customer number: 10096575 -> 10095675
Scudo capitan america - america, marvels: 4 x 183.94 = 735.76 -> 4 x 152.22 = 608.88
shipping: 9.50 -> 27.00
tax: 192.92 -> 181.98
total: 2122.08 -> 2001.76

==

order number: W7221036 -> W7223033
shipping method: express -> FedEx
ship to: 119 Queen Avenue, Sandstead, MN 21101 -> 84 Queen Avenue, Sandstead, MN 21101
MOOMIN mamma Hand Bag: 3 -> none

==

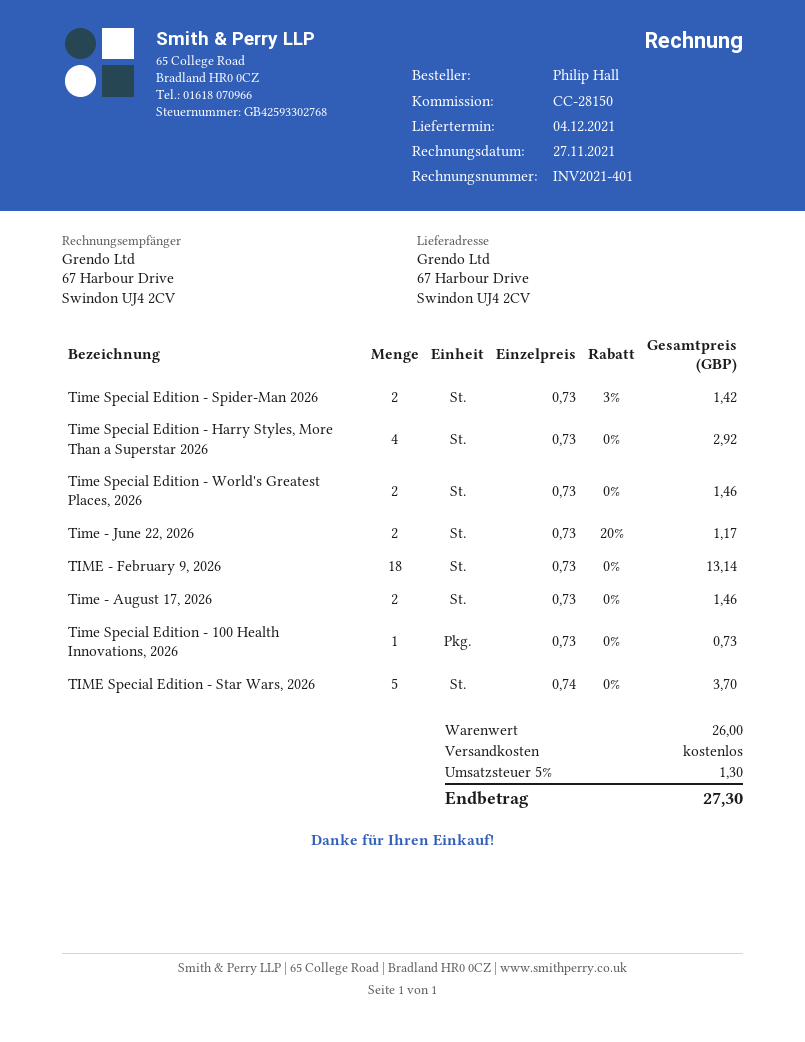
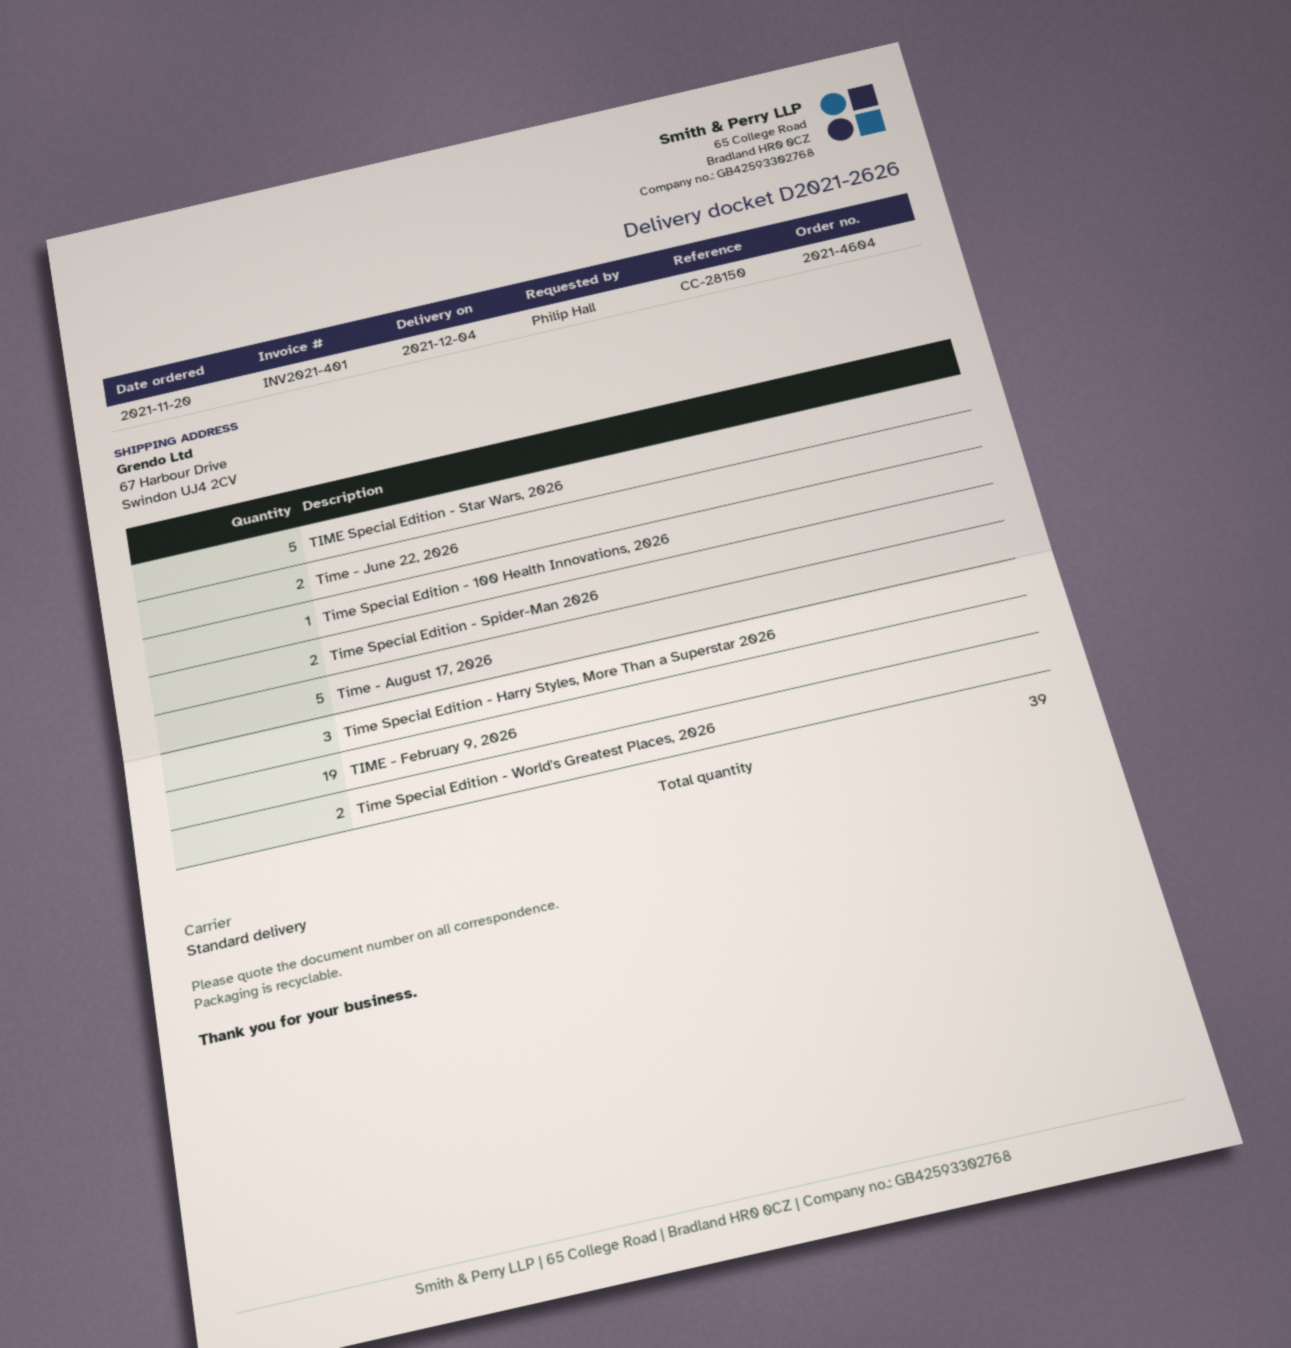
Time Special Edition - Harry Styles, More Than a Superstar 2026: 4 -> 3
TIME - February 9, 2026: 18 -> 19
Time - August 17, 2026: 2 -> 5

Exercise details: Which lines above hold the string "shipping"? Copy each of them.

Task output:
shipping: 9.50 -> 27.00
shipping method: express -> FedEx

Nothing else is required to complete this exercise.